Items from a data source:
╔══
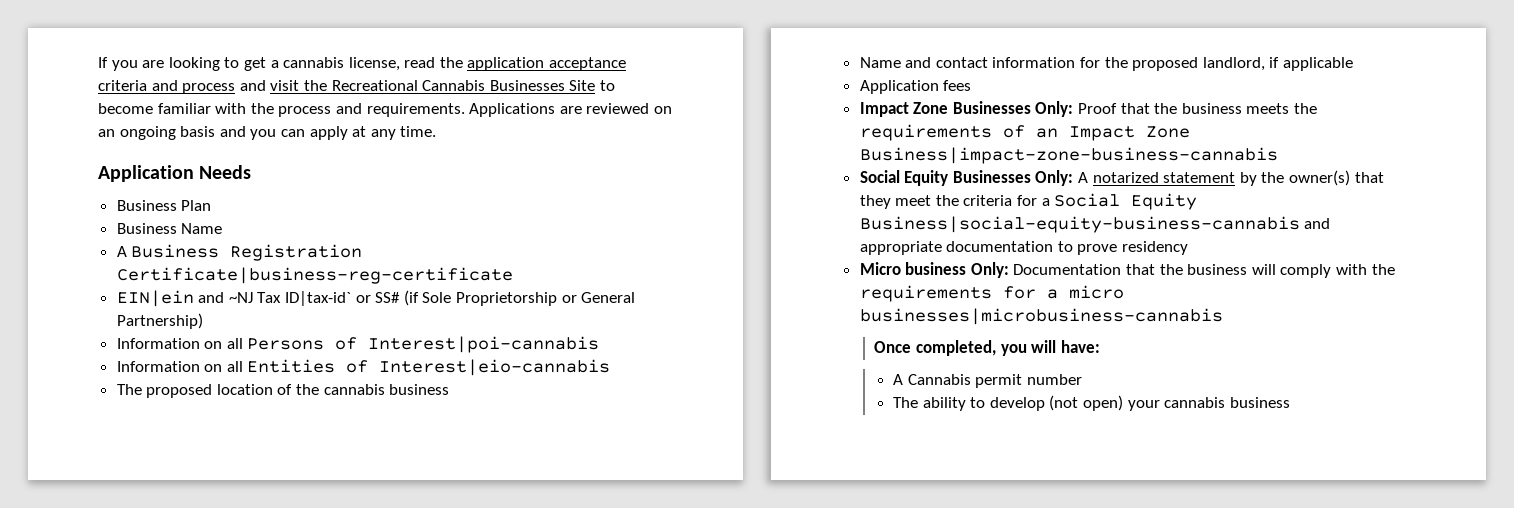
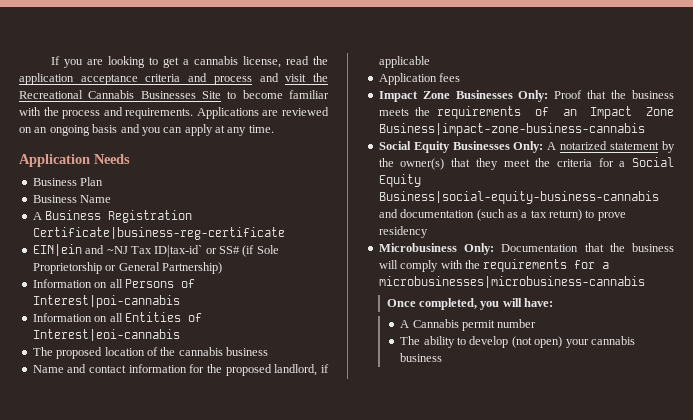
[379,359,611,376] Interest|eio-cannabis -> [32,329,180,341] Interest|eoi-cannabis
[859,241,1054,255] appropriate documentation -> [400,209,582,221] documentation (such as a tax return)
[859,262,967,275] Micro business -> [378,243,457,252] Microbusiness
[1068,285,1124,299] [859,308,1223,325] micro businesses|microbusiness-cannabis -> [378,276,645,288] microbusinesses|microbusiness-cannabis

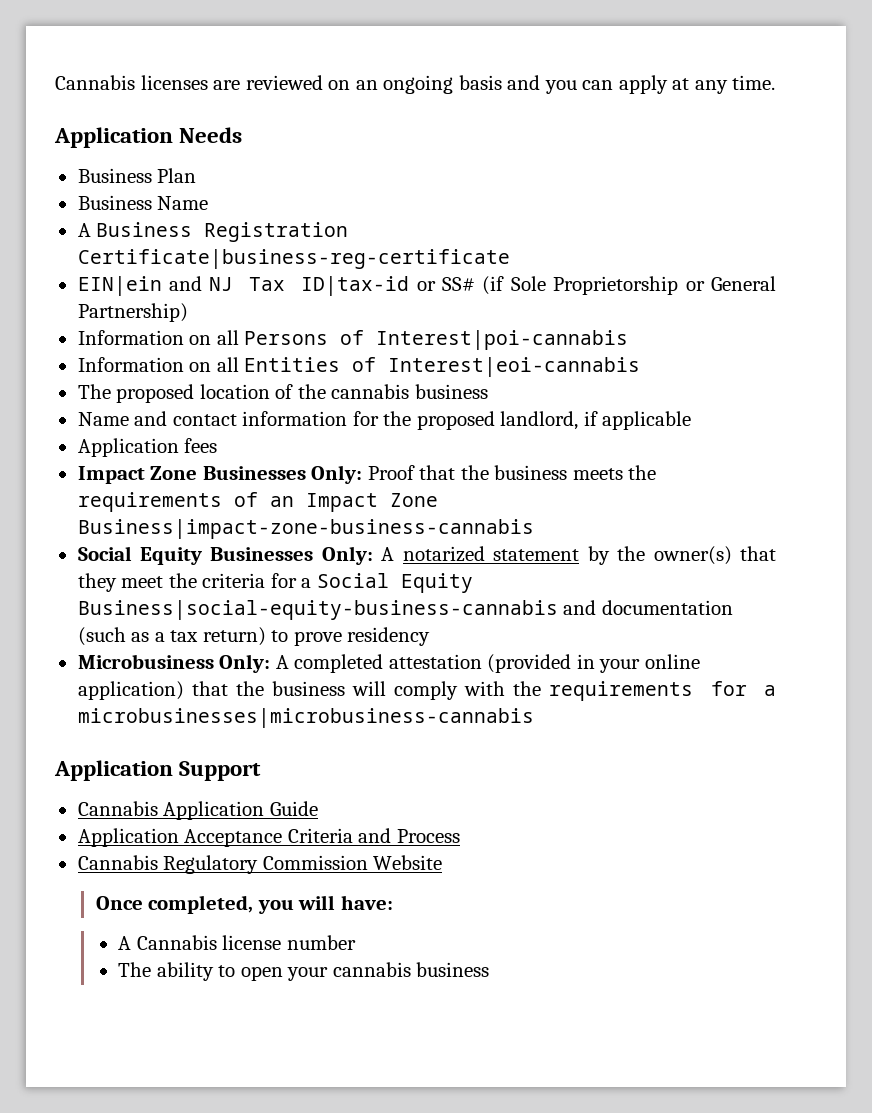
[50,56,328,68] [19,73,329,85] [19,90,329,99] [19,107,259,119] If you are looking to get a cannabis license, read the application acceptance criteria and process and visit the Recreational Cannabis Businesses Site to become familiar with the process and requirements. Applications -> [55,75,208,90] Cannabis licenses
[106,245,203,257] ~NJ Tax ID|tax-id` -> [209,276,410,296] NJ Tax ID|tax-id
[501,244,579,252] Documentation -> [275,654,700,673] [77,681,184,700] A completed attestation (provided in your online application)
(645, 282) none -> [54,760,262,781] [77,801,318,820] [77,828,460,847] [77,855,443,874] // Application Support // Cannabis Application Guide // Application Acceptance Criteria and Process // Cannabis Regulatory Commission Website
[462,320,496,331] permit -> [222,935,282,950] license
[469,336,563,348] develop (not open) -> [240,966,283,981] open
╚══
Print all of the data exactly, and do not carry over any pictures.

[379,359,611,376] Interest|eio-cannabis -> [32,329,180,341] Interest|eoi-cannabis
[859,241,1054,255] appropriate documentation -> [400,209,582,221] documentation (such as a tax return)
[859,262,967,275] Micro business -> [378,243,457,252] Microbusiness
[1068,285,1124,299] [859,308,1223,325] micro businesses|microbusiness-cannabis -> [378,276,645,288] microbusinesses|microbusiness-cannabis

[50,56,328,68] [19,73,329,85] [19,90,329,99] [19,107,259,119] If you are looking to get a cannabis license, read the application acceptance criteria and process and visit the Recreational Cannabis Businesses Site to become familiar with the process and requirements. Applications -> [55,75,208,90] Cannabis licenses
[106,245,203,257] ~NJ Tax ID|tax-id` -> [209,276,410,296] NJ Tax ID|tax-id
[501,244,579,252] Documentation -> [275,654,700,673] [77,681,184,700] A completed attestation (provided in your online application)
(645, 282) none -> [54,760,262,781] [77,801,318,820] [77,828,460,847] [77,855,443,874] // Application Support // Cannabis Application Guide // Application Acceptance Criteria and Process // Cannabis Regulatory Commission Website
[462,320,496,331] permit -> [222,935,282,950] license
[469,336,563,348] develop (not open) -> [240,966,283,981] open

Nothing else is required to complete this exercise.